It’s a piece of detail only a loving eye would notice: the six-metre-long gold-plated finial rising from the marble dome of Humayun’s Tomb in Delhi shines brighter these days. Fortunately, this 16th-century monument, a UNESCO World Heritage site, attracts many loving eyes, and in the past two years, they’ve seen it blossom under the attention of squads of technicians, workmen and craftsmen. These drones have removed the dead weight of one million kilos of concrete from the mausoleum’s roof, mounted scaffolding to repair its splendid double dome and lifted giant quartzite stones to restore its imposing plinth.

Not far away, in Nizamuddin Basti, a boxy, four-storey municipal primary school, set not in pretty gardens but arid urban squalor, has been undergoing its own transformation: dilapidated toilet blocks have been replaced, collapsing water, sewage and electrical infrastructure overhauled. Bright furniture and computers have arrived in classrooms, there is a riot of colours on the walls—from paintings by Madhubani artists to art work by students, who include children of local ragpickers. Outsiders show up all the time, to train teachers and provide learning support to students. Principal Syed Ali Akhtar, pointing out sights with the aplomb of a tour guide, says triumphantly, “Our window panes are of no use now to all those stone-throwers below—look, unbreakable plastic!”

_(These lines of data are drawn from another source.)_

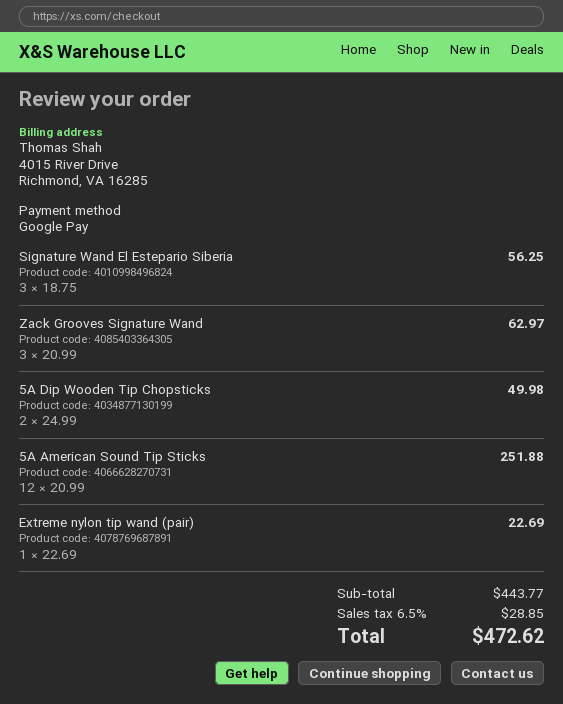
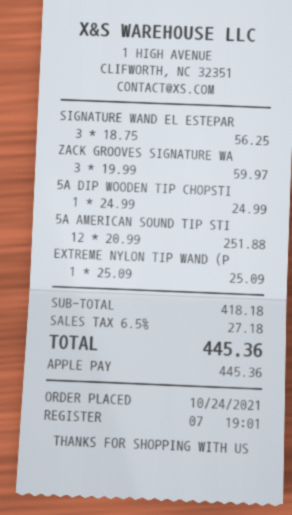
payment method: Google Pay -> Apple Pay
Zack Grooves Signature Wand: 3 x 20.99 = 62.97 -> 3 x 19.99 = 59.97
5A Dip Wooden Tip Chopsticks: 2 x 24.99 = 49.98 -> 1 x 24.99 = 24.99
Extreme nylon tip wand (pair): 1 x 22.69 = 22.69 -> 1 x 25.09 = 25.09
subtotal: 443.77 -> 418.18
tax: 6.5% = 28.85 -> 6.5% = 27.18
total: 472.62 -> 445.36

What’s remarkable about these two initiatives is that they belong to the same project. It is an ambitious exercise, unfolding over a 180-acre sprawl in the capital’s heritage-rich Nizamuddin area. Its prime mover, the Aga Khan Development Network (AKDN), is on familiar ground, with a background of leading cultural and socio-economic renewal in historic Muslim neighbourhoods, like old Cairo and the ancient Syrian city of Aleppo. But in India, where heritage conservation rarely goes hand-in-hand with development (rather, often finds itself on collision course with the poor), it is charting new territory. Architect K.T. Ravindran, chairman of the Delhi Urban Arts Commission, confirms, “There is no precedent here for what they’re doing, and if anyone can pull it off, they can, with their track record.”


A more accessible Chaunsath Khamsa

The idea that drives this project, of regenerating Nizamuddin, home to about a hundred medieval monuments, is not a new one. But it has always been safer to talk about than implement, since it involves dealing with a press of humanity, conflicts over land and Kafkaesque negotiations with official agencies. “If it wasn’t tough, someone would have done it long ago,” says AKDN’s project director, Ratish Nanda. “The sense of opportunity is amazing, but daunting.” Appropriately, a veritable army was assembled: a multi-disciplinary team of 100, and three government partners, the Archaeological Survey of India (ASI), the Municipal Corporation of Delhi (MCD) and the Central Public Works Department (CPWD). Many donors have also come on board, including two Tata trusts.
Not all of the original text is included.